▶ _EXERCISE_
Isolate every line in the data with the string "flex" and copy it.

▶ _DATA TO EXAMINE_
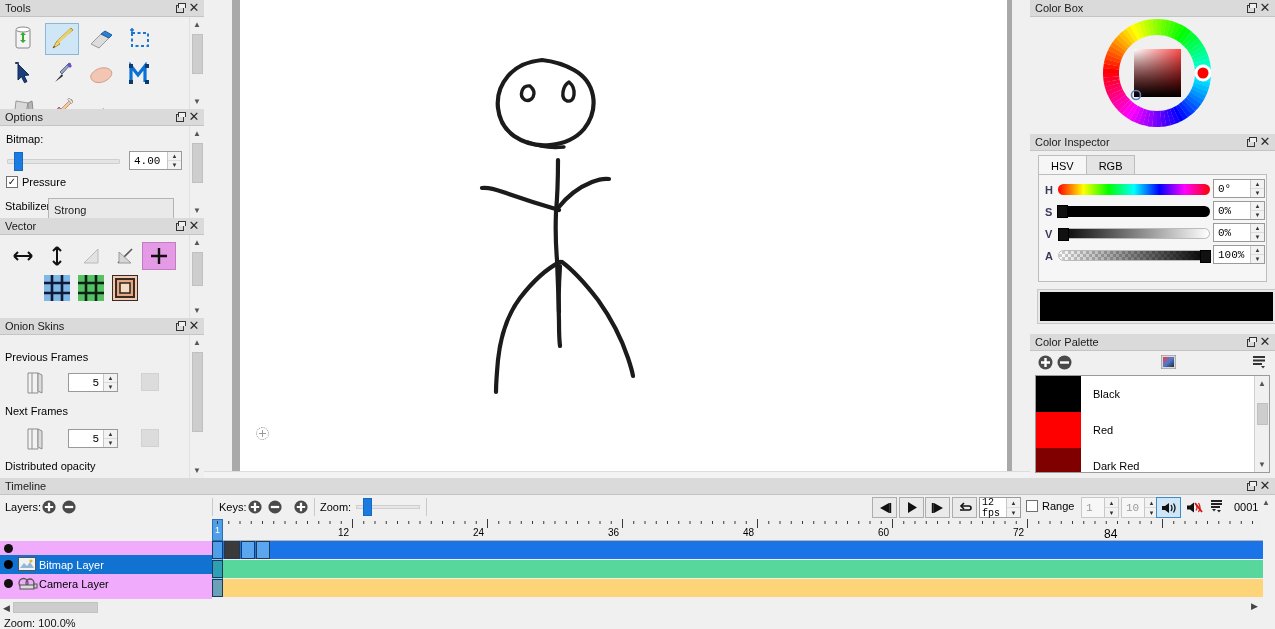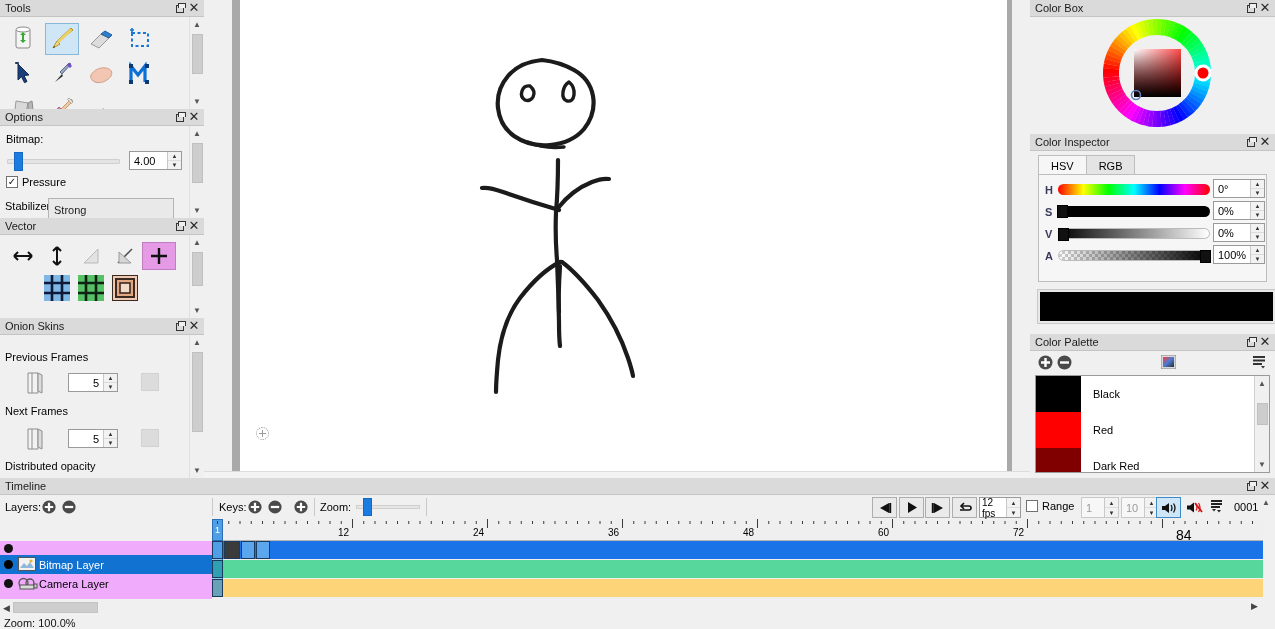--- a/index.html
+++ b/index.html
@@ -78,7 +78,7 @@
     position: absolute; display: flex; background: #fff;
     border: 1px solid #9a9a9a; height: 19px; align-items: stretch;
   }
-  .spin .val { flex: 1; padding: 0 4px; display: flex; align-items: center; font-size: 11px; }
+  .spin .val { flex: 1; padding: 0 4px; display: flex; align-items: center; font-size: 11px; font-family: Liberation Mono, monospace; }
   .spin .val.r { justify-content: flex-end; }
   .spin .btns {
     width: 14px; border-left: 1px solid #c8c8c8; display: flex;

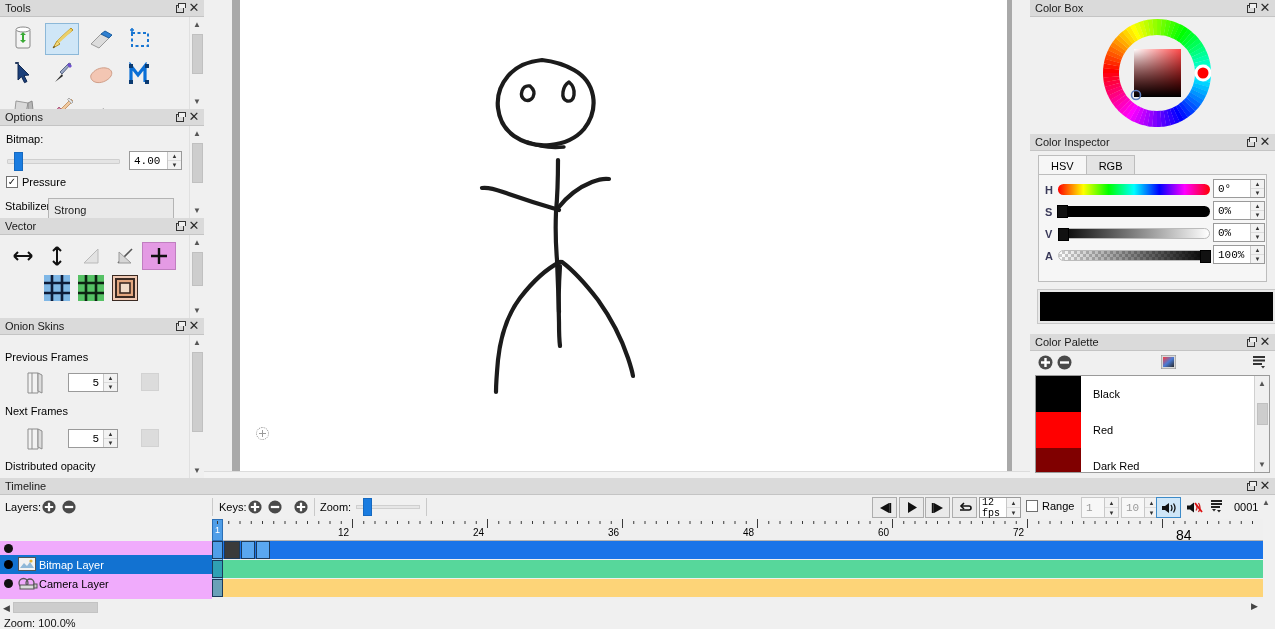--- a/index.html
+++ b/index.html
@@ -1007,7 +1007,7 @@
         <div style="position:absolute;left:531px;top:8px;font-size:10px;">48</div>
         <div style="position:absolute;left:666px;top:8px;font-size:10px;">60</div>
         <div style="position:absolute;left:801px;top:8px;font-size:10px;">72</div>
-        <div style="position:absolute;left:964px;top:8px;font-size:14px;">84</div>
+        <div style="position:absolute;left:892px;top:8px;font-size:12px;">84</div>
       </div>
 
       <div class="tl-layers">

==

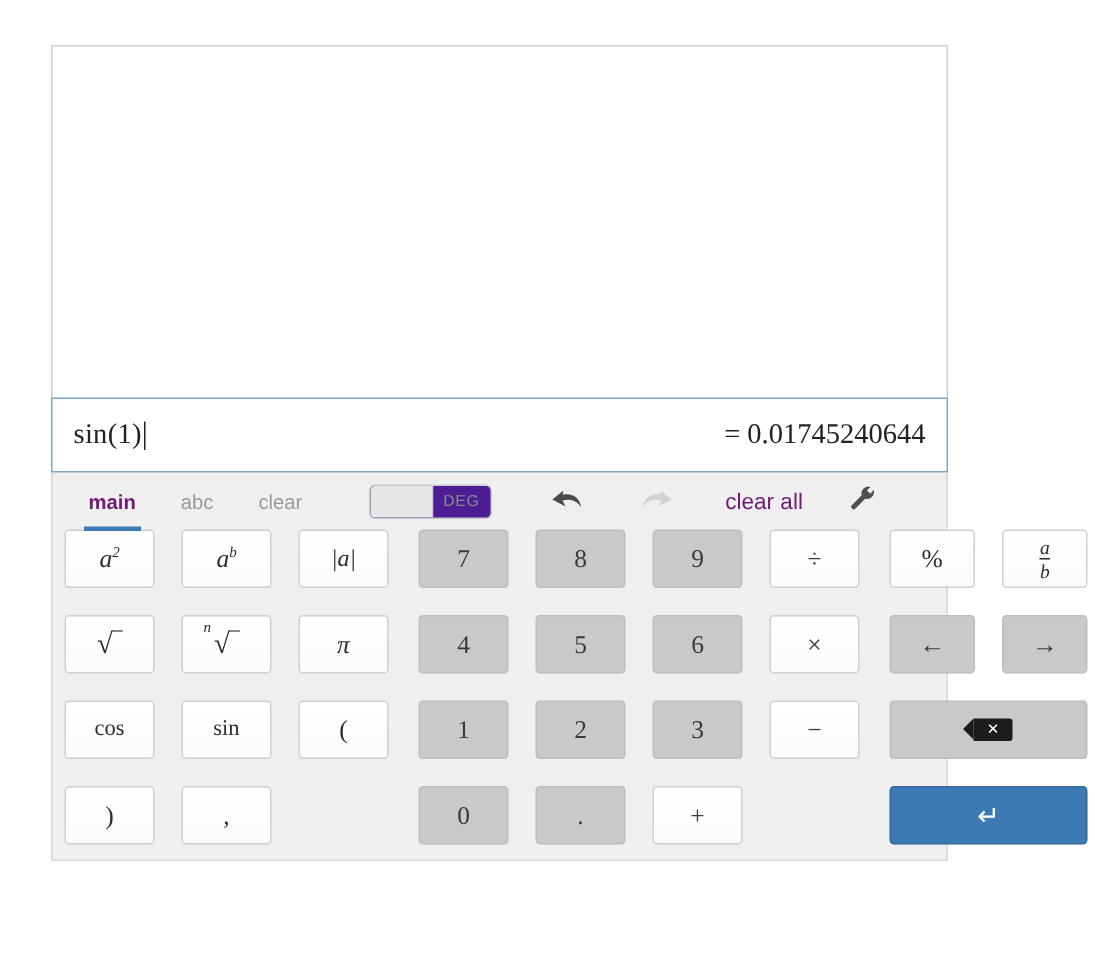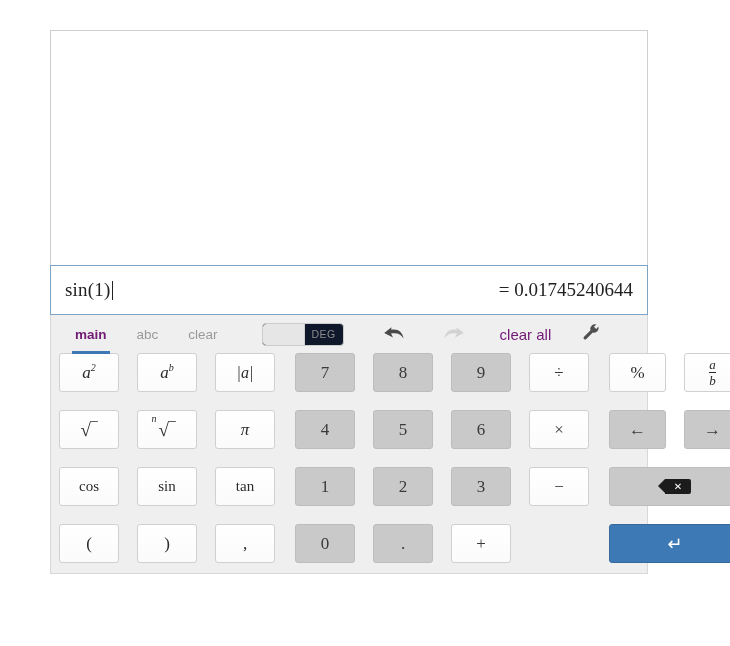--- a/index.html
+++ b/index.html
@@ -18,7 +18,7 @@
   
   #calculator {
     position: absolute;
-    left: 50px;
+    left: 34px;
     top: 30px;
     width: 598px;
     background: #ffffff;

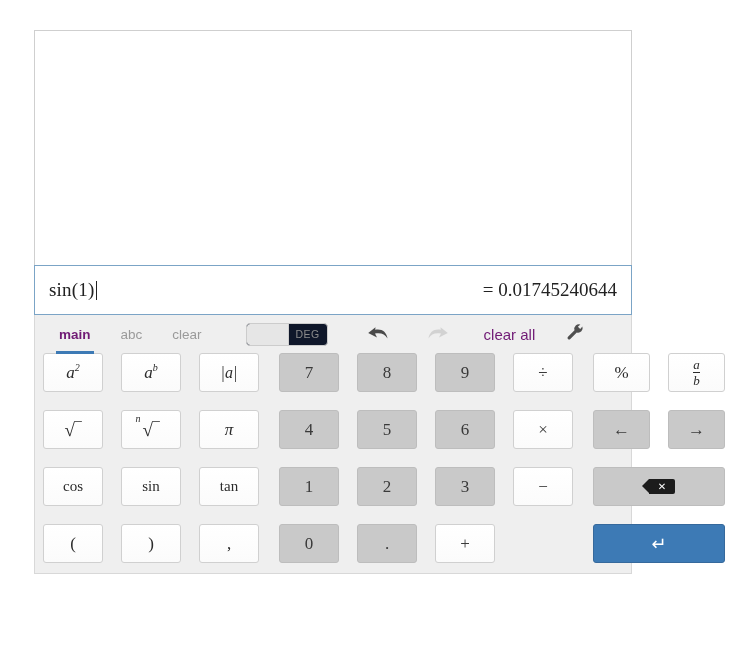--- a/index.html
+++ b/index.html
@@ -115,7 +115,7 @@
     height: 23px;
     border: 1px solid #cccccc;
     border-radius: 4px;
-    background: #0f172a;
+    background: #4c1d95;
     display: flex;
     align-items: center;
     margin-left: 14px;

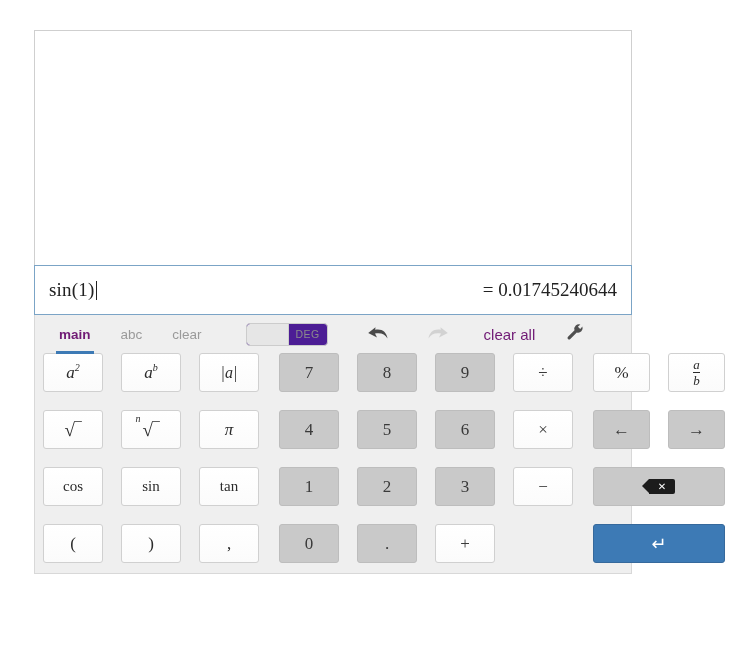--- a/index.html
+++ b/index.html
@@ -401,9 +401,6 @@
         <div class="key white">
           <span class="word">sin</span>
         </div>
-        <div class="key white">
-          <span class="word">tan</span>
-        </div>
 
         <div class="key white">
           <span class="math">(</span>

▶ _WRITTEN SOLUTION_
     position: absolute; display: flex; background: #fff;
-  .spin .val { flex: 1; padding: 0 4px; display: flex; align-items: center; font-size: 11px; }
+  .spin .val { flex: 1; padding: 0 4px; display: flex; align-items: center; font-size: 11px; font-family: Liberation Mono, monospace; }
   .spin .val.r { justify-content: flex-end; }
     width: 14px; border-left: 1px solid #c8c8c8; display: flex;
     display: flex;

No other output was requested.